Kelenner a écrit : 09 mai 2020 20:43
Jiimmy a écrit : 09 mai 2020 20:21
Beaucoup de gens ne comprennent pas cela et parmi les contempteurs de l'Islam et des Musulmans (les deux sont généralement liés dans la critique) se trouvent des personnes qui ouvrent le Coran et le lisent comme un livre de recettes de cuisine et entendent citer des Versets sans la moindre connaissance du contexte de révélation et donc du sens réel de ces derniers.
Effectivement, le Coran n'est pas un livre qui se lit comme n'importe quel autre. La compréhension des textes n'est pas donnée à tout le monde car cela requiert des connaissances solides qui nécessitent des études et recherches qui ne sont pas négligeables.
C'est un argument qui m'a toujours profondément étonné, et qu'on retrouve d'ailleurs dans toutes les religions. Pratiquement toutes se veulent en théorie universalistes, voire totalitaires, mais dans le même temps on nous affirme que pour les comprendre il faudrait "étudier" pendant de longues années, et avoir une maîtrise parfaite du contexte historique et de la langue dans laquelle les textes prétendus "sacrés" ont été rédigés. Etant donné que quasiment aucun croyant ne fait cette démarche, ça revient à dire qu'il n'existe aucun vrai musulman, chrétien ou juif, ce qui me semble tout de même hautement contradictoire.
Par ailleurs, pour l'avoir lu, et pour peu qu'on se renseigne un minimum sur le contexte historique, le Coran n'a rien de particulièrement complexe ou profond.
Il y a toute une série de disciplines qui ont été bâties autour du Coran et des autres sources. Le Coran est incompréhensible en soi. Le musulman moyen lit rarement le Coran.
Mais il faut appréhender l'islam comme une science, c'est à dire comme un ensemble de savoirs et de méthodes. Une discipline importante est l'exégèse du Coran (le Tafsîr) qui est un truc très ardu faisant appel à différentes sources. Il y a le Fiqh qui est la jurisprudence islamique (car forcément, le Coran ne peut répondre littéralement aux problèmes du temps présent), et bien d'autres.

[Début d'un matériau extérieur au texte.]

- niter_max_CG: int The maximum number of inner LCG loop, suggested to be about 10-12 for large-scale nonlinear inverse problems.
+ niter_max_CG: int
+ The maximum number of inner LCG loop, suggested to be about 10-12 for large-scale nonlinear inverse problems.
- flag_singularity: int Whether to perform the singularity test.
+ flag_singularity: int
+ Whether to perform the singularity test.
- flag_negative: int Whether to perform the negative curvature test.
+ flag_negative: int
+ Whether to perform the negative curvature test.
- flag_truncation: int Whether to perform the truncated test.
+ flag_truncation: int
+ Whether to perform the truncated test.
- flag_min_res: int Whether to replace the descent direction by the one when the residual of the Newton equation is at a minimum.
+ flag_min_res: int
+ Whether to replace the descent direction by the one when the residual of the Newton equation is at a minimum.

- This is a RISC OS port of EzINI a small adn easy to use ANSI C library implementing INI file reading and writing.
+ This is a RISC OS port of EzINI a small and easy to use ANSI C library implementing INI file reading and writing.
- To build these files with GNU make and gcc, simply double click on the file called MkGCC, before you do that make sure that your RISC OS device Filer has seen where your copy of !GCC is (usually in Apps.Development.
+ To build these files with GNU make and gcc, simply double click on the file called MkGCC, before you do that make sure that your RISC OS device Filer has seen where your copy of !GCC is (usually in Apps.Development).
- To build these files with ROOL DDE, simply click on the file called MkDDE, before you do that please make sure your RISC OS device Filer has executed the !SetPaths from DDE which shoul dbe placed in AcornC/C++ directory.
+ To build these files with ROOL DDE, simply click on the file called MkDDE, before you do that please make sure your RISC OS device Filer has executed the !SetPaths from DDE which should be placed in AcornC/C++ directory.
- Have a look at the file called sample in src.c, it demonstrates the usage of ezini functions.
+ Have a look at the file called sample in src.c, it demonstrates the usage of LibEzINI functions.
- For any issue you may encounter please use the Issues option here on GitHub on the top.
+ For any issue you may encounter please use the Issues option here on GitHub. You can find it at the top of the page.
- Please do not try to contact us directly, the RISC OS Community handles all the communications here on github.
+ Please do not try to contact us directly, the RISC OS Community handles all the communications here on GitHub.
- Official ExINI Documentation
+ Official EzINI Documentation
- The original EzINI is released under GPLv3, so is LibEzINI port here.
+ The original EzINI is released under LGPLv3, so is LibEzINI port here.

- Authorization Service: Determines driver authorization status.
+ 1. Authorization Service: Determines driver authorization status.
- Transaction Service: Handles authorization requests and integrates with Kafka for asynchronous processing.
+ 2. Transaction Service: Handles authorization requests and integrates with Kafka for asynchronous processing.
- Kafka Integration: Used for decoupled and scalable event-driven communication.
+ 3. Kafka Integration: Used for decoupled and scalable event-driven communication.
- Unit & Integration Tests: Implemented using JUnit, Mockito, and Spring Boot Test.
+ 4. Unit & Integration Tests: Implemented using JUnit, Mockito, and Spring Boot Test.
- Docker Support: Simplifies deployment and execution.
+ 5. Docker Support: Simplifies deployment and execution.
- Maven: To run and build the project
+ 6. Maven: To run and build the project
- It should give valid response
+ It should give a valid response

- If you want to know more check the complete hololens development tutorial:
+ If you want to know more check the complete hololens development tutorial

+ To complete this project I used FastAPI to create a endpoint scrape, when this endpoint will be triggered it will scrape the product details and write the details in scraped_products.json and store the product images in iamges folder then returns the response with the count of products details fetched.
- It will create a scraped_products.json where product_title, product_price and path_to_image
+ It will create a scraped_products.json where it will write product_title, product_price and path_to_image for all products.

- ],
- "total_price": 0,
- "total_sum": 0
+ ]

Un musulman va plutôt s'intéresser à ces lectures qui sont une sorte de vulgarisation, et encore, là je parle d'un musulman plutôt calé.
De mon expérience, les musulmans vont plutôt s'intéresser à des savants qui ont l'avantage d'avoir une excellente maîtrise de l'islam mais aussi la capacité d'en parler en mots simples (enfin, tous ne sont pas de même qualité). Il y a par exemple Qârâdawi (relativement moderniste quand on le lit vraiment), Amr Khaled qui est une sorte de prédicateur à l'américaine, basant son discours sur le développement de soi, enfin il y en a une tonne. Et chaque musulman va piocher là ou ça l'intéresse en fonction de sa curiosité, de son niveau d'éducation, de sa proximité de la foi, sa sensibilité, ses goûts etc.
C'est d'ailleurs pourquoi, quand quelqu'un brandit un verset taillé à la machette à un musulman dans un débat, le musulman rétorquera que c'est la mauvaise approche pour discuter de l'islam. Car lui même ne fait jamais ainsi. Et ce que je viens de dire est une simplification extrême d'une religion très diverse.